While trying to get a group together to hang out this evening I realized something. No matter what the story is about, people generally want to know. To get together and learn or experience something. Maybe the whole point of mythology is just to bring people together. To have a group and a community. After all, isn’t that just what things like church do? Bring peope with some common denominator together? Just a thought.
Websites I got my info from: http://www.goddessgift.com/pandora’s_box/mistletoe.htm
“Mistletoe’s association with peace and good will is so strong that once, if enemies met under a tree that by chance had mistletoe, they were required to lay down their arms and declare a truce until the following day. The strongest connection between mistletoe and the Yule season comes from Norse mythology. Frigga (also known as Freya) was the goddess of beauty, love, and marriage. Wife of the powerful Norse god Odin, Frigga was a sky goddess, responsible for weaving the clouds, and therefore responsible for rain and for thunderstorms.”

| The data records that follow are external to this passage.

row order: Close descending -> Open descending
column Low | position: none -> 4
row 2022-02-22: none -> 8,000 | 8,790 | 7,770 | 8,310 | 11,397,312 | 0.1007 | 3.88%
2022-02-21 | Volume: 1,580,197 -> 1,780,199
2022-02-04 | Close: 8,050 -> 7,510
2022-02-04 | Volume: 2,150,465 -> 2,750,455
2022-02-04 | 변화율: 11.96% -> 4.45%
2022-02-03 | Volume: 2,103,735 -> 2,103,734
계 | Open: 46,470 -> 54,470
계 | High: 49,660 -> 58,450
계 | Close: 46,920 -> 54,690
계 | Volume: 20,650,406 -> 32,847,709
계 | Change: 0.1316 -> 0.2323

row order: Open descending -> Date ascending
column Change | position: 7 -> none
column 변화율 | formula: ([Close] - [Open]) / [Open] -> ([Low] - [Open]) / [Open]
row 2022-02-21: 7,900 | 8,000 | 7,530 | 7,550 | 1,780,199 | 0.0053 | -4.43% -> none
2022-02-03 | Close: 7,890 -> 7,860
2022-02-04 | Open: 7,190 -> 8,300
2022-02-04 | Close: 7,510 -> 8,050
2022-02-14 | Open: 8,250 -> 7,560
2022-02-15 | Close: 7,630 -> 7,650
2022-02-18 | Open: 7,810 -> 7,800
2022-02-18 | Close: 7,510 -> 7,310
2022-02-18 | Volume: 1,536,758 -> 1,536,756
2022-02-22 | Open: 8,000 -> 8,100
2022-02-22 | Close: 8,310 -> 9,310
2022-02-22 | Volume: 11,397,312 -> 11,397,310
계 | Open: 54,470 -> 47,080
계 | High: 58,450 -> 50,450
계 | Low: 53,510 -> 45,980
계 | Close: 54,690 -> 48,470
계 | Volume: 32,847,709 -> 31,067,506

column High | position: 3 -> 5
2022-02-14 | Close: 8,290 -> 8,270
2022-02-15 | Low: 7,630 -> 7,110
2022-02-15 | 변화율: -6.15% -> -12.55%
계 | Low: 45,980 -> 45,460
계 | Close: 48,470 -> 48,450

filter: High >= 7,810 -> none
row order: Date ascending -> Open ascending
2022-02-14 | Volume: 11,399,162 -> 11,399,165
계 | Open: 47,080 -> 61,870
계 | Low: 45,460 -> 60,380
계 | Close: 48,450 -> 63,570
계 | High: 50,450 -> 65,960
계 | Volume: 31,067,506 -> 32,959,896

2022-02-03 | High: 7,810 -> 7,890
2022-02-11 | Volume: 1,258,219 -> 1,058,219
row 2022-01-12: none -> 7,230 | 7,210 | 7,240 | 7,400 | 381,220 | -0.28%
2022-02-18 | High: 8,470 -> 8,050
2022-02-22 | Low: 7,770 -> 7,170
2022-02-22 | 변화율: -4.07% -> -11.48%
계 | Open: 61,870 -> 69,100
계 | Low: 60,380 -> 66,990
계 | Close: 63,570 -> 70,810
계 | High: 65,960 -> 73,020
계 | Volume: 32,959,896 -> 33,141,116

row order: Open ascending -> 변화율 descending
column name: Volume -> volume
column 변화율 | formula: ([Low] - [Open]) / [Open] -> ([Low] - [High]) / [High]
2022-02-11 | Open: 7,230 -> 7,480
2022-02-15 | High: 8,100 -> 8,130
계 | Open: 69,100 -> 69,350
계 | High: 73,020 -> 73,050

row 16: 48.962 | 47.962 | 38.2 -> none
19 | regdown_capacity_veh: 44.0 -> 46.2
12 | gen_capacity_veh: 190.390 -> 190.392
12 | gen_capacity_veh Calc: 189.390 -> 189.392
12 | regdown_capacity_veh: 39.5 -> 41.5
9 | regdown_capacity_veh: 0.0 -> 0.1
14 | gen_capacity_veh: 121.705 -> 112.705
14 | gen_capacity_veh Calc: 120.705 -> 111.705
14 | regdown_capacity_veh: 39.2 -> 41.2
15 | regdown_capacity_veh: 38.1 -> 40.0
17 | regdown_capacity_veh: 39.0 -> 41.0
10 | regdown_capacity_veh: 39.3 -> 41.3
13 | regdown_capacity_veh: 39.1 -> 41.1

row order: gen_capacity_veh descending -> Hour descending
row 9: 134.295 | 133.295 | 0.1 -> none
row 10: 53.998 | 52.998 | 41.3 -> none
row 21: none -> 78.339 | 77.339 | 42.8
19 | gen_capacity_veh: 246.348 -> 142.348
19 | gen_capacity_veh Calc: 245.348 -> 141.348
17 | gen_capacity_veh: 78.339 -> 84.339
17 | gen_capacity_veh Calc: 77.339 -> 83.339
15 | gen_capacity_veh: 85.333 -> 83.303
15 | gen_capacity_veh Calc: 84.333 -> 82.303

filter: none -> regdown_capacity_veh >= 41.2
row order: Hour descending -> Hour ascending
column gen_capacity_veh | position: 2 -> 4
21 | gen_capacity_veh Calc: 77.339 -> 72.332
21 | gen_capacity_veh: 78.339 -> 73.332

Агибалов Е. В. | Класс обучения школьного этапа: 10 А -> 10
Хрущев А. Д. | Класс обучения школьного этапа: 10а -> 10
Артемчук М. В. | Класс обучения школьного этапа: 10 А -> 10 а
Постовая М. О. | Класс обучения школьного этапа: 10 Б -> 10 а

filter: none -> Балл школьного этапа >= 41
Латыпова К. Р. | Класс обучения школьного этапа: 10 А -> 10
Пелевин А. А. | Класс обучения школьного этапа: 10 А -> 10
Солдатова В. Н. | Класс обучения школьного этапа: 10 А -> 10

“Her sacred animal was the goose, and in her Germanic incarnation as the goddess Holda or Bertha, she was the original Mother Goose (causing it to snow when she shook out her bedding). Sitting at her spinning wheel weaving the fates, she was also a goddess of divination and credited with the creation of runes…more precisely she was a ‘seer’, one who knew the future but could never change it or reveal it to others.Frigga was the mother of Baldur (Balder), the best-loved of all the Norse gods. And she foresaw his death. Knowing that there was nothing she could do to avert his fate, the hapless goddess extracted a promise from all things that they would play no part in his death. Unfortunately, thinking the mistletoe was too insignificant to bother with, she neglected to secure its pledge.”
“And when the malevolent prankster Loki discovered her oversight, he crafted a dart made of the poisonous plant. Devious and evil, he brought it to Baldur’s brother who was blind, suggesting a game of darts and agreeing to guide his hand. And this he did, directing the dart directly at Baldur’s heart. The mistletoe’s white berries were formed from Frigga’s tears of mourning. Some versions of the story of Baldur’s death end happily. Baldur is restored to life, and the goddess Frigga is so grateful that she reverses the reputation of the baleful plant, making it a symbol of peace and love and promising a kiss to all who pass under it.”